Ciężarówki nie przejadą już od skrzyżowania w Grębocinie do Lubicza omijając nasze miasto. W piątek nastąpi zamknięcie fragmentu wojewódzkiej drogi 552, więc duża część pojazdów, która dotąd omijała miasto, będzie musiała wjechać do Torunia.
Na szczęście kierowcy nie będą musieli przejeżdżać przez całe miasto. Najbardziej obleganym skrzyżowaniem może być niedługo zbieg ulic Olsztyńskiej i Szosy Lubickiej, bo to właśnie w tym miesjcu tranzyt będzie mógł najszybciej dostać się na drogę krajową. To może jednak paraliżować ruch w stronę Torunia, jak i w mieście.
Czy miasto jest przygotowane na inwazję ciężarówek?
- Zostaliśmy postawieni przed faktem dokonanym - mówi Andrzej Glonek, dyrektor Miejskiego Zarządu Dróg. - Nic nie możemy poradzić na taką sytuację. Nie możemy prowadzić objazdu przez osiedla.
Szef MZD nie chce też komentować informacji o wstrzymaniu prac nad budową Traktu Leśnego. - Mogę jedynie powiedzieć, że każda droga, która będzie rozładowywać ruch jest dobra.

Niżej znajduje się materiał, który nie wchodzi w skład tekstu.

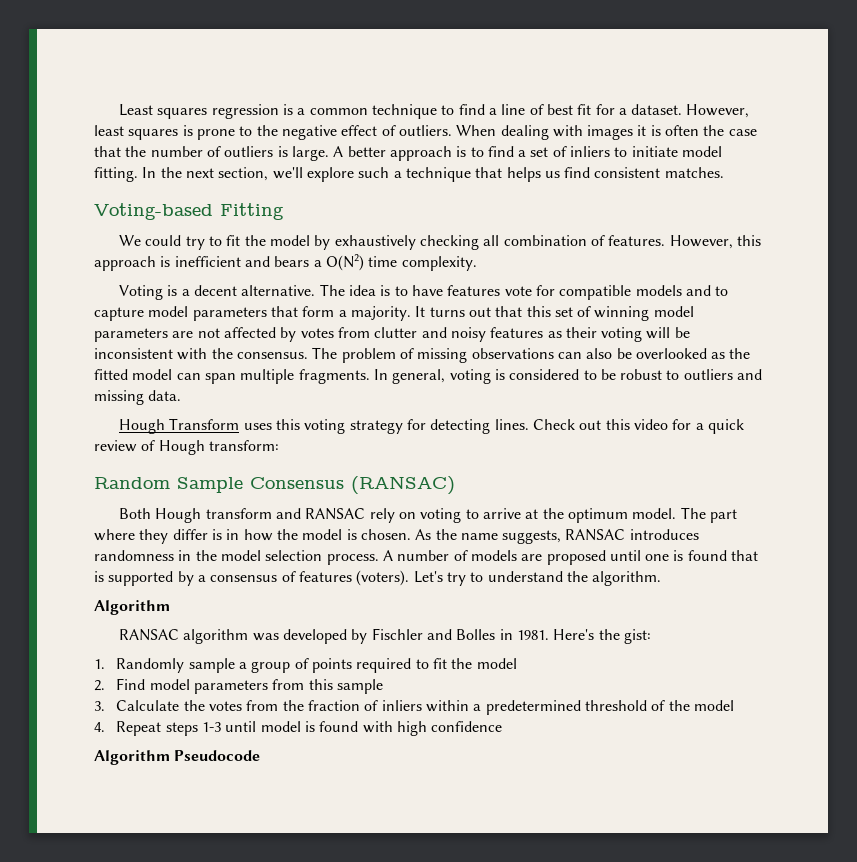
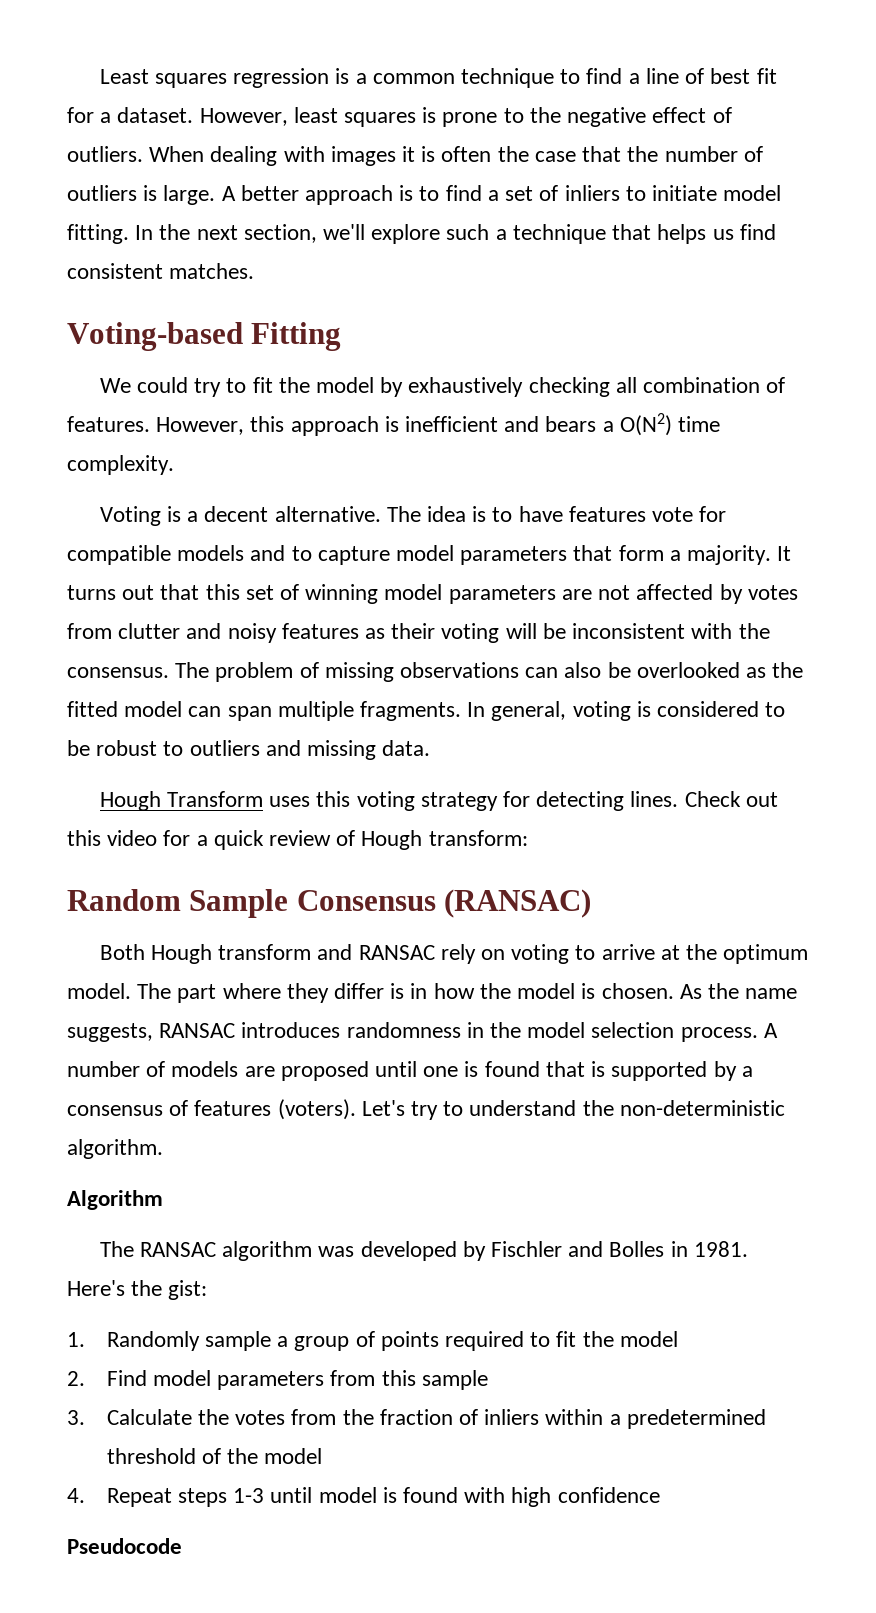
(588, 576) none -> [619,1100,785,1116] non-deterministic
(170, 607) none -> [99,1241,134,1257] The
[94,750,170,765] Algorithm -> (660, 1495) none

Zablokowanie drogi 552 to część prac związanych z przystosowaniem węzła Lubicz (i krajowej dziesiątki) do podłączenia z autostradą. Właśnie w piątek firma Skanska, zajmująca się m.in. organizacją ruchu zapowiada rozpoczęcie prac na tamtym odcinku.
Mają one trwać aż do końca listopada i chociaż harmonogram jest bardzo napięty, wykonawca przekonuje, że zdąży otworzyć drogi w ustalonym terminie.